En los países afectados por la insurgencia, los ricos serán líderes tribales con una banda de personas felices como activistas. Controlarán al resto de la población, ya sea mediante el adoctrinamiento religioso u otro ideológico, o mediante la violencia directa. Tales líderes también luchan por la homogeneidad en la cultura y las creencias mediante la eliminación selectiva de los intelectuales. También destruirían centros de poder alternativos como instituciones religiosas rivales. También buscarían mantener a las personas comunes desinformadas o enseñarles a la fuerza una ley unitaria que legitime la posición del líder.

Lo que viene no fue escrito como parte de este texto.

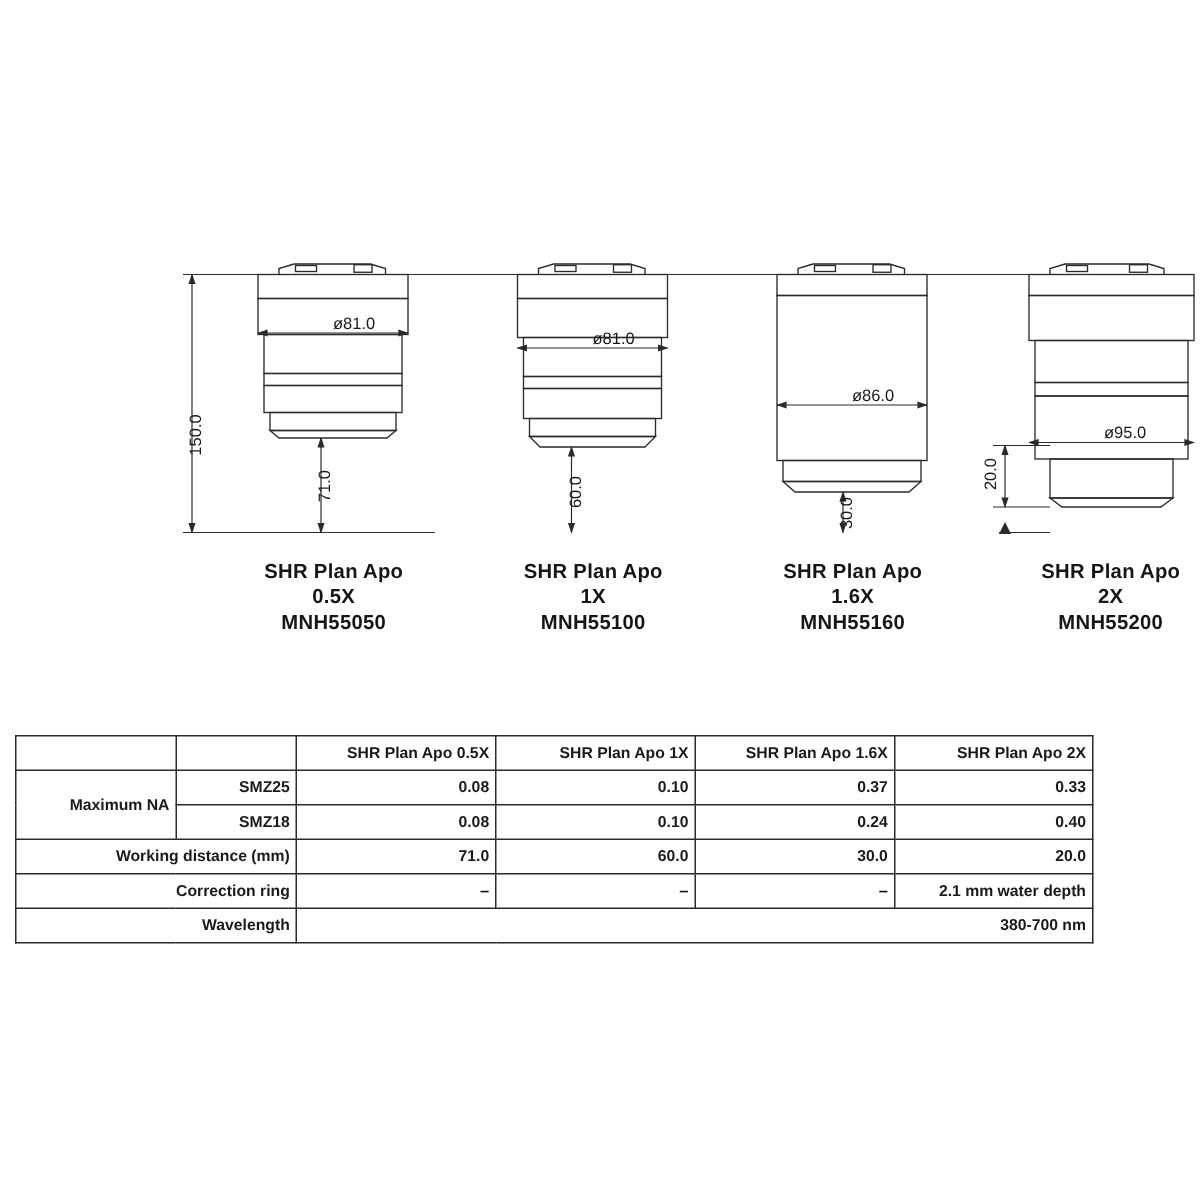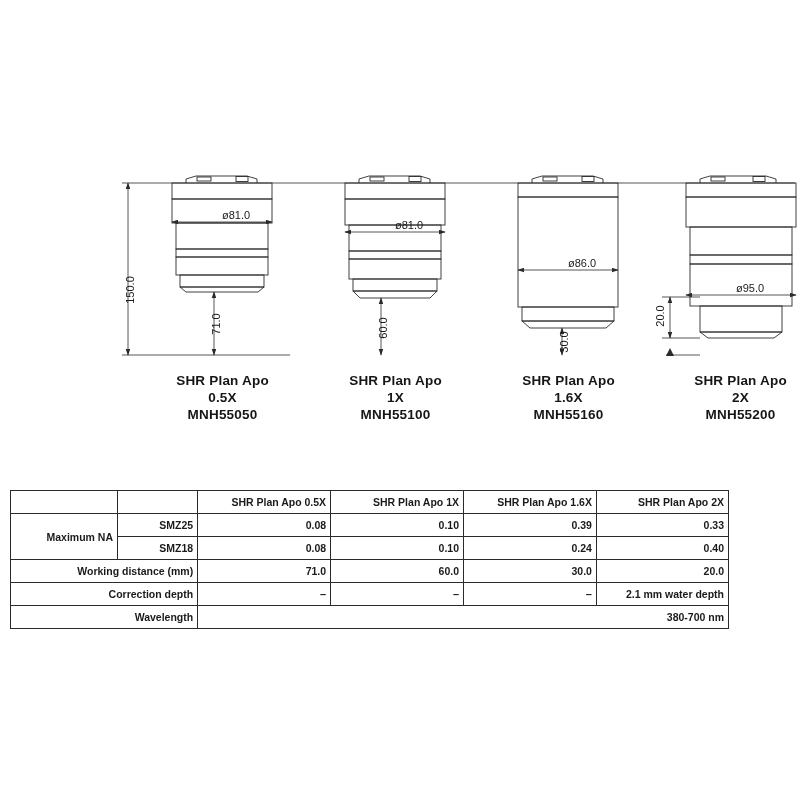--- a/index.html
+++ b/index.html
@@ -202,7 +202,7 @@
         <td class="subhead">SMZ25</td>
         <td>0.08</td>
         <td>0.10</td>
-        <td>0.39</td>
+        <td>0.37</td>
         <td>0.33</td>
       </tr>
 

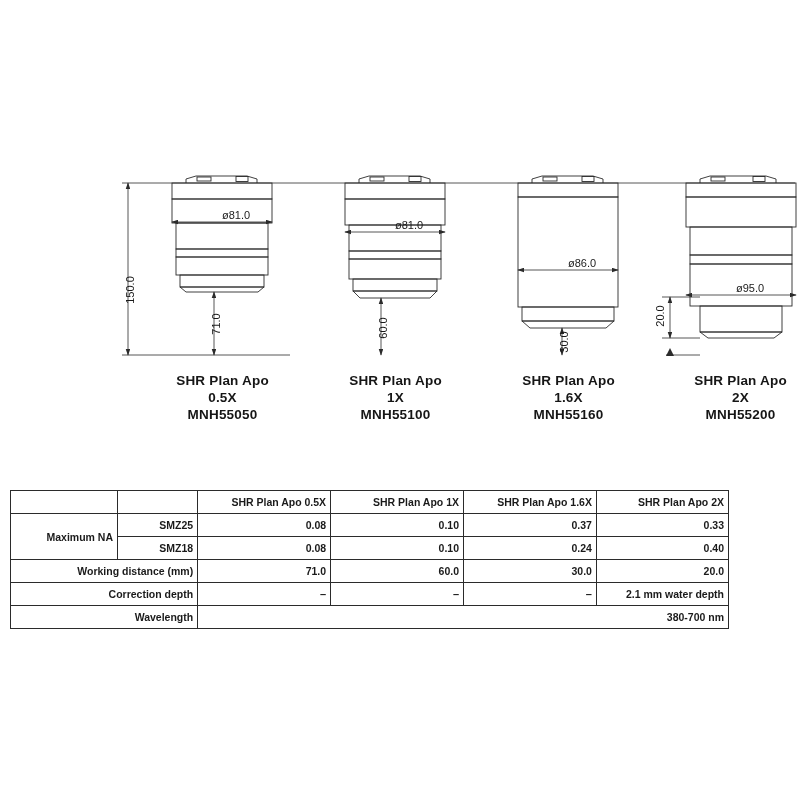--- a/index.html
+++ b/index.html
@@ -223,7 +223,7 @@
       </tr>
 
       <tr>
-        <td class="rowhead" colspan="2">Correction depth</td>
+        <td class="rowhead" colspan="2">Correction ring</td>
         <td class="dash">–</td>
         <td class="dash">–</td>
         <td class="dash">–</td>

Todos los ingresos para la región serán arraigados a través de estos líderes. Al eliminar centros de poder alternativos, se asegurarán de que las potencias extranjeras y las agencias de ayuda tengan que pasar por ellos únicamente. Esto aumentará su riqueza y poder. Es extremadamente difícil desalojar a tales líderes militantes del poder porque la gente común, ya sea a través de la intimidación o como resultado de un lavado de cerebro, se apegará a ellos y sospechará de cualquier nueva intervención.
La toma de control de Afganistán por parte de los talibanes a mediados de la década de 1990 creó una estructura de poder tan patológica que aún está desangrando a ese país. En Pakistán, su ejército también se está enriqueciendo y mantiene al resto de la población bajo control de la misma manera. Esta es la razón por la que Pakistán está en un gran problema ahora. La religión y el liderazgo militante crean un cóctel de totalitarismo que enriquece el liderazgo y empobrece a la sociedad.